Concrètement, si le bénéfice imposable est de 32.000 € et que la rémunération brute du dirigeant est également de 32.000 €, la société peut quand même prétendre au taux réduit de 20 %, car le bénéfice a été entièrement distribué sous forme de rémunération.


Cette exception reste essentielle pour les petites structures à bénéfice limité, qui ne peuvent pas toujours se permettre un salaire de 50.000 € brut.



Jeunes sociétés : une période de démarrage plus souple


La réglementation actuelle prévoit déjà un régime plus favorable pour les sociétés nouvellement constituées (4 premiers exercices comptables), et les textes récents confirment cette philosophie. Les jeunes petites sociétés peuvent bénéficier plus facilement du taux réduit pendant une période limitée, sans devoir d’emblée atteindre le seuil général de rémunération, pour autant qu’elles respectent les autres conditions légales.


Il reste néanmoins prudent, même pour une jeune société, de penser dès le départ à une rémunération structurée du dirigeant, notamment pour la constitution de droits sociaux (cotisations sociales, pension).

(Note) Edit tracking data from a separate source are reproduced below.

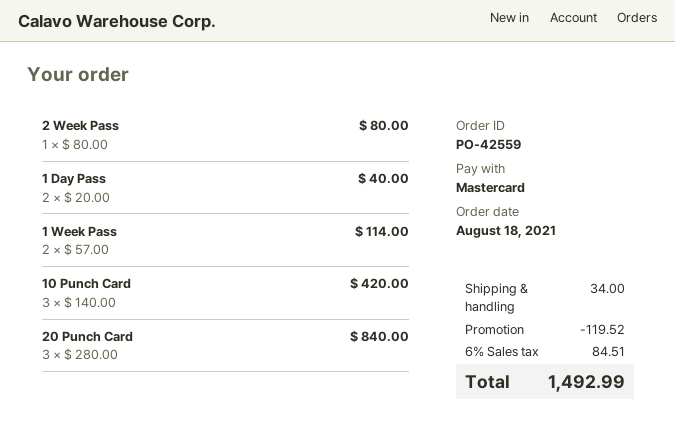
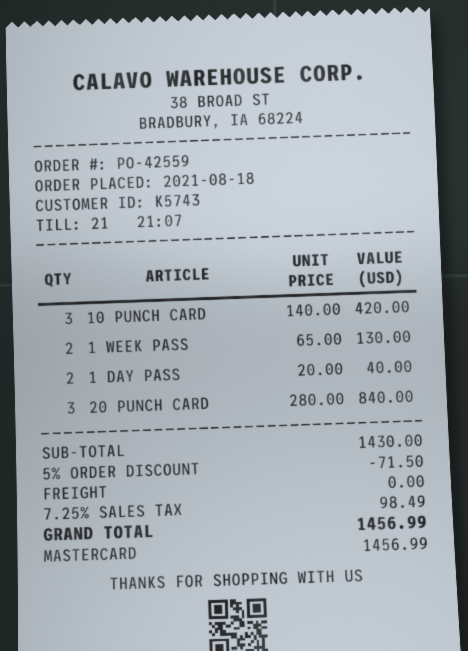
2 Week Pass: 1 x 80.00 = 80.00 -> none
1 Week Pass: 2 x 57.00 = 114.00 -> 2 x 65.00 = 130.00
discount: 119.52 -> 71.50
shipping: 34.00 -> 0.00
tax: 6% = 84.51 -> 7.25% = 98.49
total: 1492.99 -> 1456.99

Impact pratique pour les dirigeants et leurs sociétés


Le passage à une rémunération minimale de 50.000 € pour le dirigeant entraîne plusieurs conséquences concrètes :


  • Augmentation de la charge salariale : pour les sociétés qui se contentaient jusqu’ici de 45.000 € de rémunération brute, la hausse à 50.000 € implique un surplus de coûts (rémunération, précompte, cotisations sociales du dirigeant).


  • Arbitrage entre salaire et ISOC : il faut comparer, dossier par dossier, le gain d’impôt des sociétés (20 % au lieu de 25 % sur la première tranche de 100.000 €) avec le coût supplémentaire d’un salaire plus élevé pour le dirigeant.

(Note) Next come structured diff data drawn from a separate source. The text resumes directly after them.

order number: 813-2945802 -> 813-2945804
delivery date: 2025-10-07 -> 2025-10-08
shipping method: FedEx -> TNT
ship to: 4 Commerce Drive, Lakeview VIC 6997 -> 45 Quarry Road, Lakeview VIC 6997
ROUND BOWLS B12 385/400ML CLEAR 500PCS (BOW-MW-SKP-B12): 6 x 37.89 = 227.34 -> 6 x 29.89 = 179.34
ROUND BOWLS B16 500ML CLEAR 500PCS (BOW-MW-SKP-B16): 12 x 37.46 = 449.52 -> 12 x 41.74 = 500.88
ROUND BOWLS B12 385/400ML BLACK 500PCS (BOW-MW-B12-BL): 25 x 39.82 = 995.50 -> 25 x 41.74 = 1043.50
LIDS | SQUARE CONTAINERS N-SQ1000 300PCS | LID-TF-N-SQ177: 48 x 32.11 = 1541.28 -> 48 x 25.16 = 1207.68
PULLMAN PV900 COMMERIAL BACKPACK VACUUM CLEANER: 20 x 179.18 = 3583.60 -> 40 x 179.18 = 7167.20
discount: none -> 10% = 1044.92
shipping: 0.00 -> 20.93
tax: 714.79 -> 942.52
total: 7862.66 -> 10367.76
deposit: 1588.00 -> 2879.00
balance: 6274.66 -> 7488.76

  • Influence sur les dividendes : si la rémunération reste en dessous du minimum requis, la société est taxée à 25 %. La stratégie globale devra intégrer la combinaison salaire / dividendes / autres avantages, en tenant compte des règles spécifiques sur les dividendes à taux réduit (VVPRbis, réserves de liquidation, etc.).

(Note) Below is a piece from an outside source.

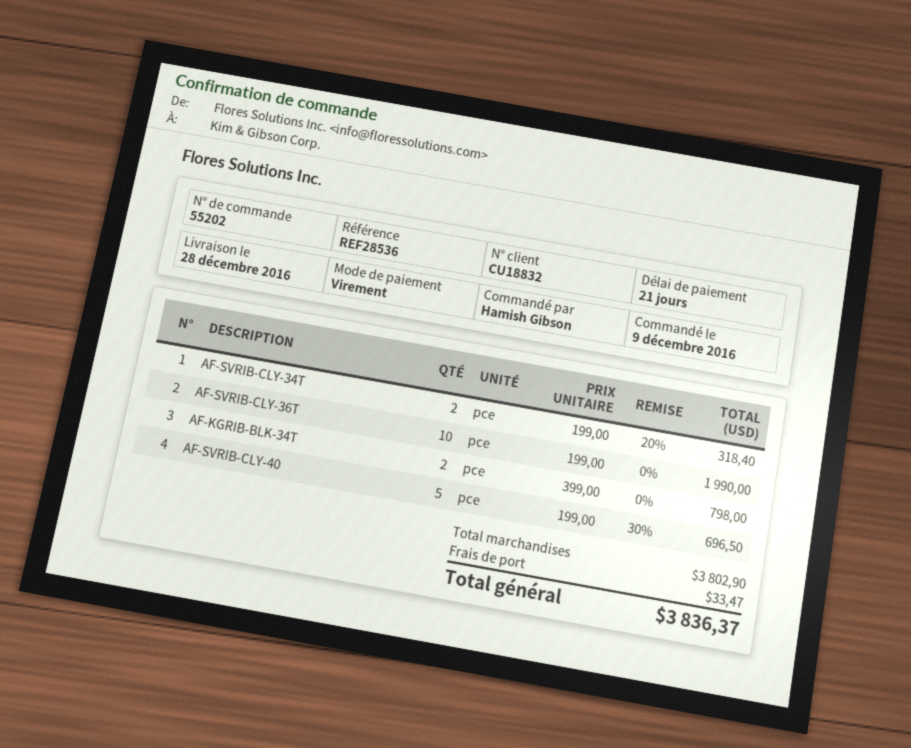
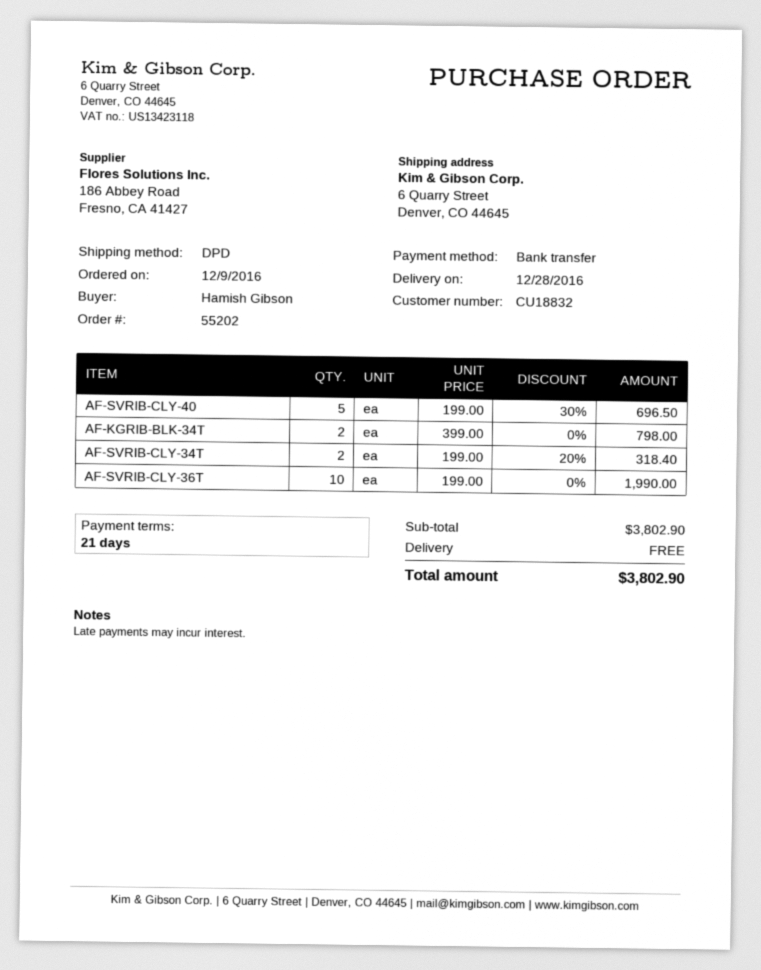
shipping: 33.47 -> 0.00
total: 3836.37 -> 3802.90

  • Lien avec la protection sociale : une rémunération plus élevée augmente la base de calcul des cotisations sociales du dirigeant, mais renforce aussi sa pension légale et certains droits sociaux. La question n’est donc pas seulement fiscale.



Pourquoi en discuter avec votre expert-comptable ?


L’augmentation de la rémunération minimale du dirigeant à 50.000 € a un impact direct sur la charge salariale, l’accès au taux réduit d’ISOC et la combinaison salaire/dividendes. Il est donc important d’intégrer ce changement dans votre stratégie de rémunération et de distribution de bénéfices.


Avec votre expert-comptable, vous pouvez notamment :


  • ajuster la politique de rémunération des dirigeants pour les prochains exercices ;

  • simuler différents scénarios (salaire plus élevé, maintien du salaire actuel, combinaison salaire/dividendes) ;

  • vérifier si le recours au taux réduit de 20 % reste réellement optimal pour la société, compte tenu du profil de ses dirigeants et de ses besoins de trésorerie.



Chez DB Accounting, nous analysons ces paramètres en détail : structure de votre société, évolution des bénéfices, besoins privés du dirigeant, et interaction avec les autres réformes (réserves de liquidation, dividendes VVPRbis…). L’objectif est de faire du seuil de 50.000 € un choix éclairé, et non une contrainte subie.